Meike Niederhausen and Nicky Wakim

2023-10-23

Learning Objectives

  1. Calculate the variance and standard deviation of discrete random variables
  2. Calculate the variance of sums of discrete random variables
  3. Calculate the variance of functions of discrete random variables

Let’s start building the variance through expected values of functions

Example 1

Let \(g\) be a function and let \(g(x) = ax+b\), for real-valued constants \(a\) and \(b\). What is \(\mathbb{E}[g(X)]\)?

What is the expected value of a function?

Definition: Expected value of function of RV

For any function \(g\) and discrete r.v. \(X\), the expected value of \(g(X)\) is \[\mathbb{E}[g(X)] = \sum_{\{all\ x\}}\ g(x) p_X(x).\]

Let’s revisit the card example (1/2)

Example 2

Suppose you draw 2 cards from a standard deck of cards with replacement. Let \(X\) be the number of hearts you draw.

  1. Find \(\mathbb{E}[X^2]\).

Recall Binomial RV with \(n=2\):

\[p_X(x) = {2 \choose x}p^x(1-p)^{2-x} \text{  for } x = 0, 1, 2\]

Let’s revisit the card example (2/2)

Example 2

Suppose you draw 2 cards from a standard deck of cards with replacement. Let \(X\) be the number of hearts you draw.

  1. Find \(\mathbb{E}\big[\big(X-\frac{1}{2}\big)^2\big]\).

Recall Binomial RV with \(n=2\):

\[p_X(x) = {2 \choose x}p^x(1-p)^{2-x} \text{  for } x = 0, 1, 2\]

Variance of a RV

Definition: Variance of RV

The variance of a r.v. \(X\), with (finite) expected value \(\mu_X=\mathbb{E}[X]\) is \[\sigma_X^2=Var(X)=\mathbb{E}[(X-\mu_X)^2] = \mathbb{E}[(X-\mathbb{E}[X])^2].\]

Definition: Standard deviation of RV

The standard deviation of a r.v. \(X\) is \[\sigma_X = SD(X) = \sqrt{\sigma_X^2}=\sqrt{Var(X)}.\]

Let’s calculate the variance and prove it!
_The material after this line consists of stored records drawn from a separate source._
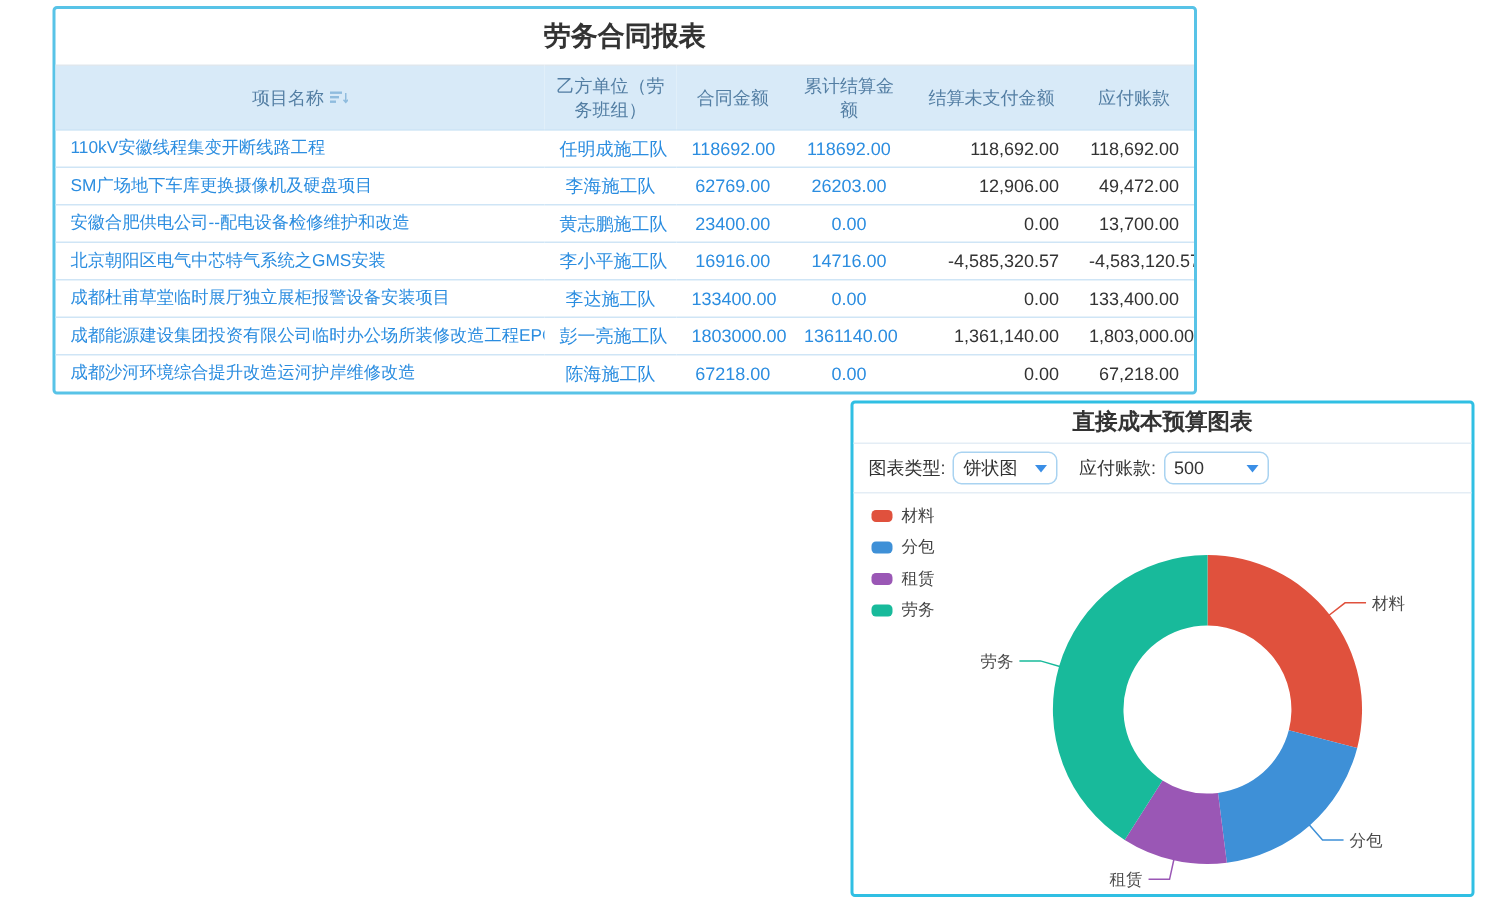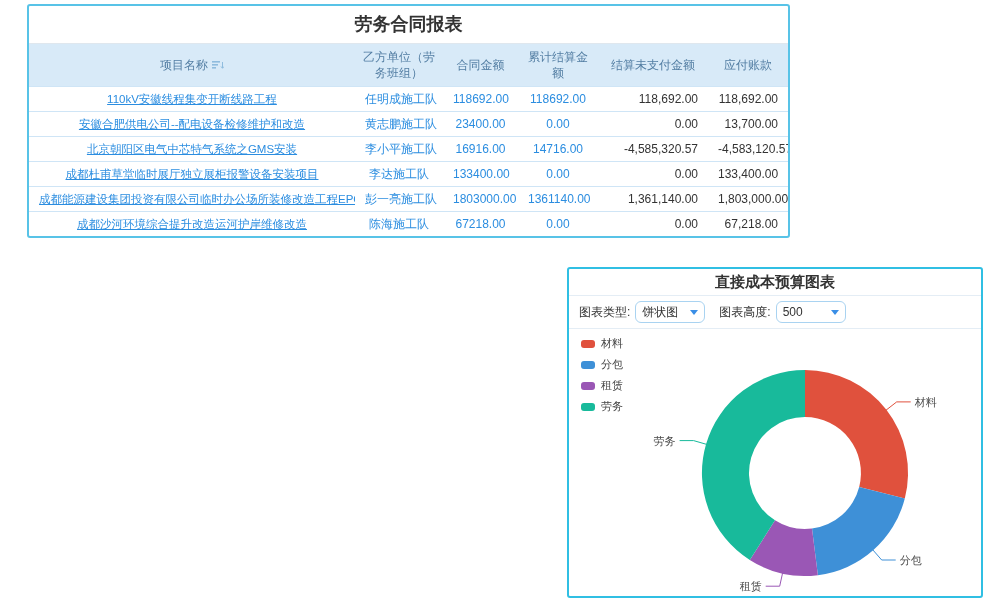"劳务合同报表" .table-panel { left: 27px -> 35px }
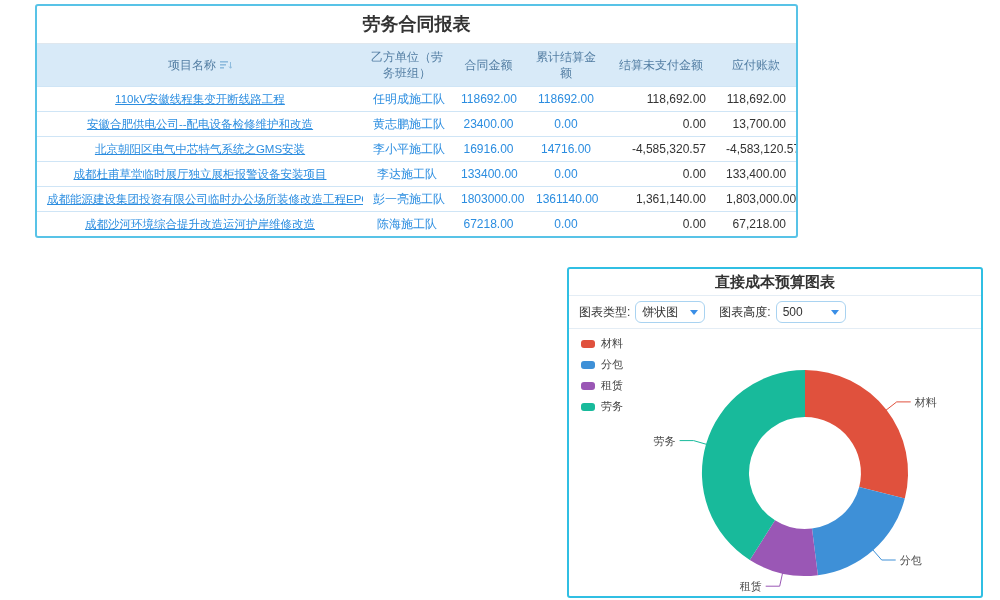"110kV安徽线程集变开断线路工程" td.c0 { text-align: center -> left; text-decoration: underline -> none }
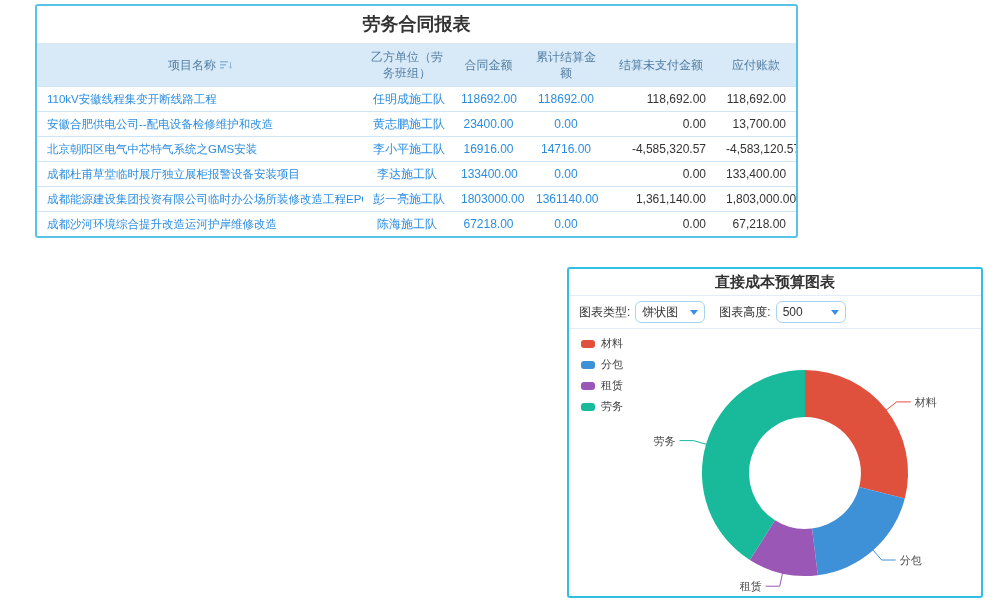"SM广场地下车库更换摄像机及硬盘项目" tr { html: none -> <tr> <td>SM广场地下车库更换摄像机及硬盘项目</td> <td>李海施工队</td> <td>62769.00</td> <td>26203.00</td> <td>12,906.00</td> <td>49,472.00</td> </tr> }
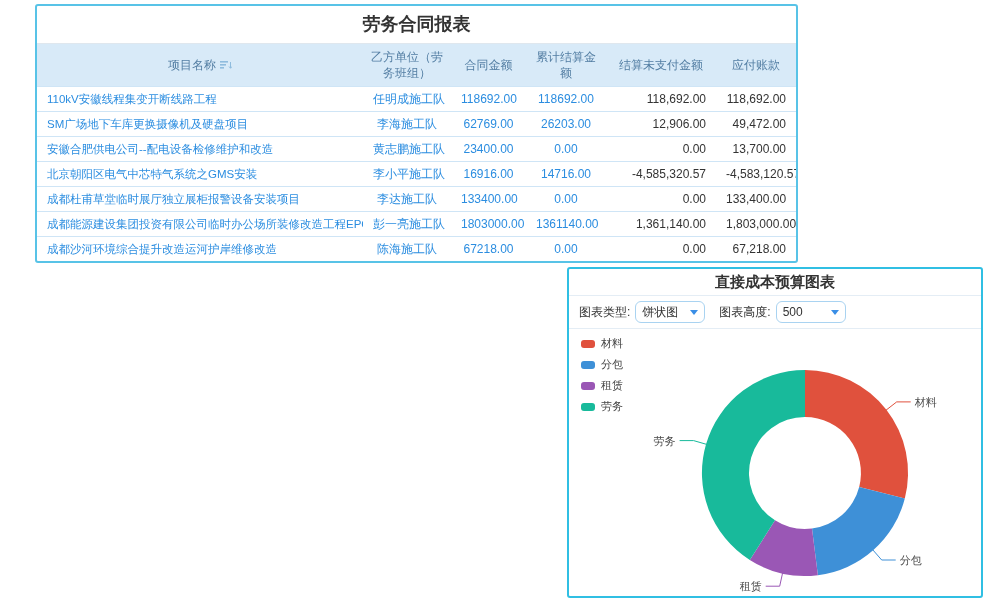"图表高度:" span.ctl-label { text: 图表高度 -> 应付账款 }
Lemma 6: “Computation formula” for Variance

The variance of a r.v. \(X\), can be computed as \[\begin{align} \sigma_X^2 & =Var(X) \\ & = \mathbb{E}[X^2]-\mu_X^2 \\ & = \mathbb{E}[X^2] - (\mathbb{E}[X])^2 \end{align}\]

(break) Some Important Variance and Expected Values Results

Variance of a function with a single RV

Lemma 7

For a r.v. \(X\) and constants \(a\) and \(b\), \[Var(aX+b) = a^2Var(X).\]

Proof will be exercise in homework. It’s fun! In a mathy kinda way.

Important results for independent RVs

Theorem 8

For independent r.v.’s \(X\) and \(Y\), and functions \(g\) and \(h\), \[\mathbb{E}[g(X)h(Y)] = \mathbb{E}[g(X)]\mathbb{E}[h(Y)].\]

Corollary 1

For independent r.v.’s \(X\) and \(Y\), \[\mathbb{E}[XY] = \mathbb{E}[X]\mathbb{E}[Y].\]

Variance of sum of independent discrete RVs

Theorem 9: Variance of sum of independent discrete r.v.’s

For independent discrete r.v.’s \(X_i\) and constants \(a_i\), \(i=1,2,\dots, n\), \[Var\Bigg(\sum_{i=1}^n a_iX_i\Bigg) = \sum_{i=1}^n a_i^2Var(X_i).\]

Corollaries

Corollary 2

For independent discrete r.v.’s \(X_i\), \(i=1,2,\dots, n\), \[Var\Bigg(\sum_{i=1}^n X_i\Bigg) = \sum_{i=1}^n Var(X_i).\]

Corollary 3

For independent identically distributed (i.i.d.) discrete r.v.’s \(X_i\), \(i=1,2,\dots, n\), \[Var\Bigg(\sum_{i=1}^n X_i\Bigg) = n Var(X_1).\]

Let’s revisit our ghost problems without replacement

Example 3.1

The ghost is trick-or-treating at a different house now. In this case it is known that the bag of candy has 10 chocolates, 20 lollipops, and 30 laffy taffies. The ghost grabs a handful of five pieces of candy. What is the variance for the number of chocolates the ghost takes? Let’s solve this for the cases without replacement.

Recall probability without replacement:

\[p_X(x) = \dfrac{{K \choose x}{N-K \choose n-x}}{{N \choose n}} \]

Let’s revisit our ghost problems with replacement

Example 3.2

The ghost is trick-or-treating at a different house now. In this case it is known that the bag of candy has 10 chocolates, 20 lollipops, and 30 laffy taffies. The ghost grabs a handful of five pieces of candy. What is the variance for the number of chocolates the ghost takes? Let’s solve this for the cases with replacement.

Recall probability with replacement:

\[ p_X(x) = {n \choose k}p^k(1-p)^{n-k} \]

Back to our hotel example from Chapter 11

Example 4

A tour group is planning a visit to the city of Minneapolis and needs to book 30 hotel rooms. The average price of a room is $200 with standard deviation $10. In addition, there is a 10% tourism tax for each room. What is the standard deviation of the cost for the 30 hotel rooms?

Problem to do at home if we don’t have enough time.